Back in May, I was ranting to you about my lost luggage (which did eventually show up, after a month!) and I was disappointed in myself and losing my temper so quickly. See, last time I left Rwanda I wasn't healthy. In fact, that's been true at several points in this journey, but I knew it was time to finally get some help. I was in the process of drafting the post below, and am finally getting around to finishing it up. So here we are.....
At the top of my list when I got home from Rwanda in March was to find a counselor. I knew something wasn't right. I wasn't right. I knew I needed to talk to someone, I knew I needed help untangling the knots I had tied inside and around myself.
I reached out to my pastor and he recommended a woman in Oklahoma; I made it a priority to meet with her as often as possible when I was in town. Before our first appointment, she asked my why I wanted to meet with her and what I was hoping to get out of our time together. I explained, I wanted to know that I wasn't crazy (or that, even if I was), there was a reason I was feeling this way. I wanted to know what it was and I wanted some tools to better handle it. At our first appointment, she gave me several pages of "homework" and, on our second appointment, I found out that I tested high for compassion fatigue and secondary trauma, I also showed signs of acute anxiety and depression. Finally.
I know that I haven't blogged much recently, but as I've started to dig myself out of this hole, trying to get back to myself, I've alluded to hard times and haven't really come right out and said what. The truth is, I don't know what, or don't know that I could put my finger on it being any one thing, in particular. It was more of a series of events, or warning signs, that I left unaddressed and that I used to isolate myself from... everything. It feels easier to keep quiet about it because I don't want to complain or I don't think people would understand or I don't want anyone to think I'm ungrateful or somehow unwilling. I wouldn't change a single thing about this crazy life. I just want to navigate it a little better. I don't want to bottom out every time things don't go my way. I want to remember who I am. Whose I am. And why we're here. Maybe I was (or am) supposed to be ashamed of the new diagnosis(?), but I, honestly, could not have been more excited just to know. My friend Becca speaks of "struggling under the weight of becoming" and YES, because, dang, becoming is messy.
“I have a lot of faith. But I am also afraid a lot, and have no real certainty about anything. I remembered something Father Tom had told me--that the opposite of faith is not doubt, but certainty. Certainty is missing the point entirely. Faith includes noticing the mess, the emptiness and discomfort, and letting it be there until some light returns.” -Anne Lamott
So, it's been a long season of transition, in so many ways, but with several more counseling appointments under my belt, a fresh journal, and all the oils, it feels like the light is returning. I do remember who I am (she's a'ight) and I am proud of who I'm becoming. As I unclench my fists, I remember how fun it is to just trust and see. It will maybe never be easy living a life half a world away from everything you've known, but right smack dab in the middle of (most) everything you love.

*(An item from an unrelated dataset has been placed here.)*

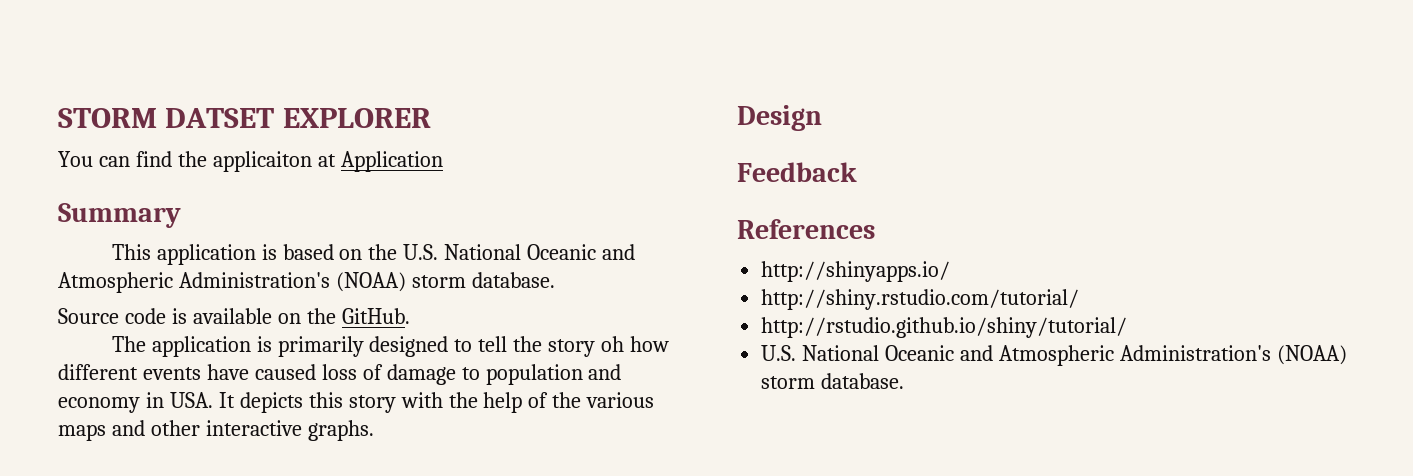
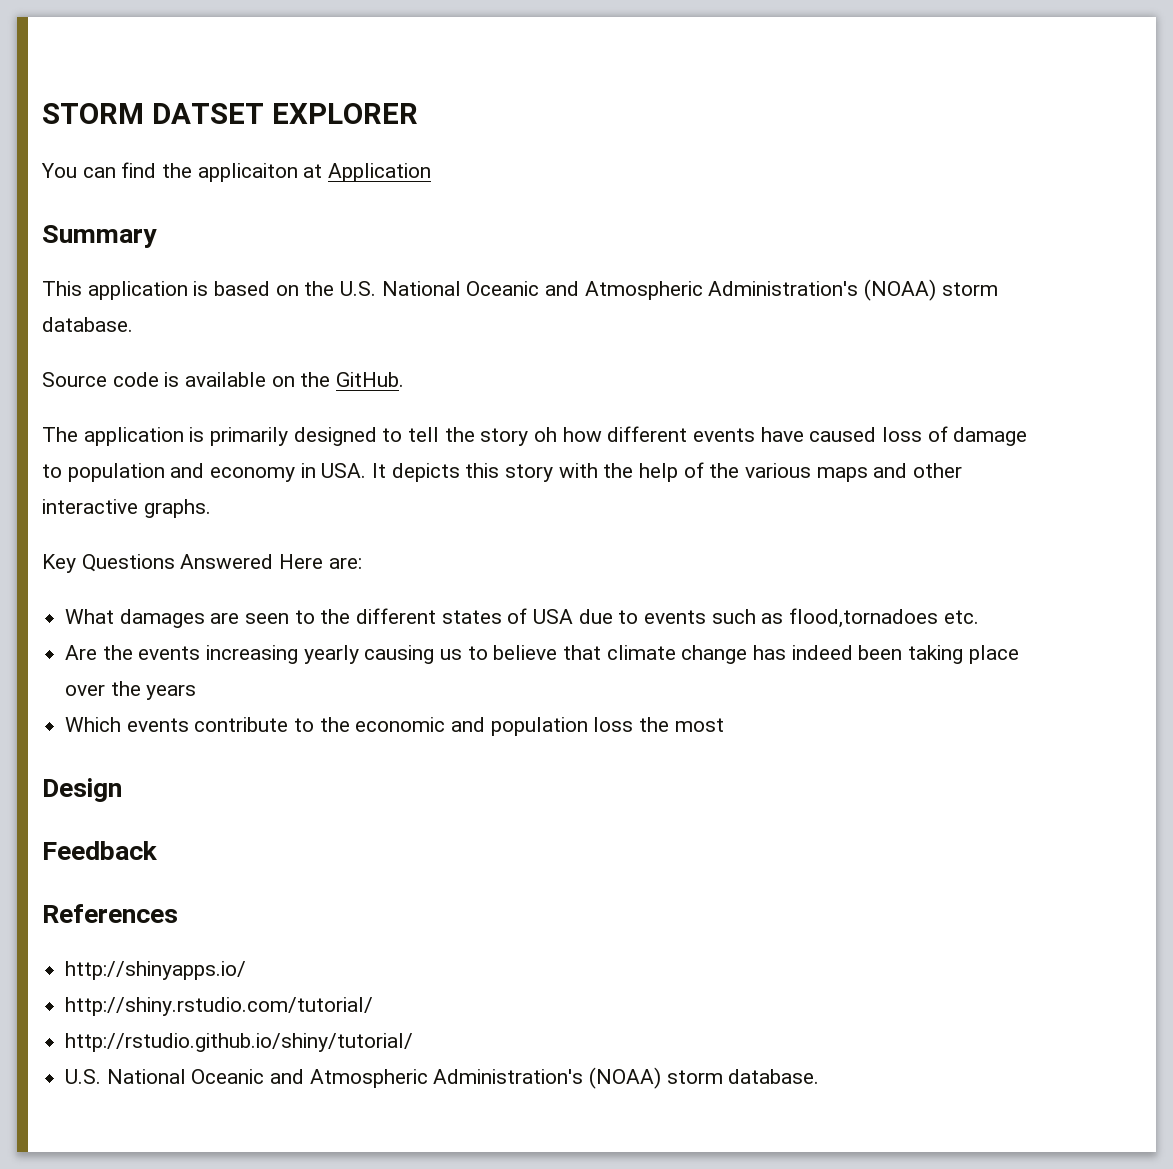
(374, 430) none -> [42,554,362,573] [65,608,979,628] [65,645,1019,664] [65,681,197,700] [65,717,724,736] // Key Questions Answered Here are: // What damages are seen to the different states of USA due to events such as flood,tornadoes etc. // Are the events increasing yearly causing us to believe that climate change has indeed been taking place over the years // Which events contribute to the economic and population loss the most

Running a business will never be full steam ahead. And raising kids you didn't birth and relying on others to support you while you do it will always be... a challenge. And see, I've had this thing, this perfect idea of life, in my mind, and this desire to translate that. I've held this belief that I somehow owe that perfection in order to be loved or accepted. Worthy. But if I owe anything, I owe myself the truth. And the space and grace to become. Life doesn't always happen in the black, sometimes you have to dip into the red for a bit to find out who you are, BUT fun is allowed and hard doesn't equal failure, so you might as well throw your hands up and enjoy the ride.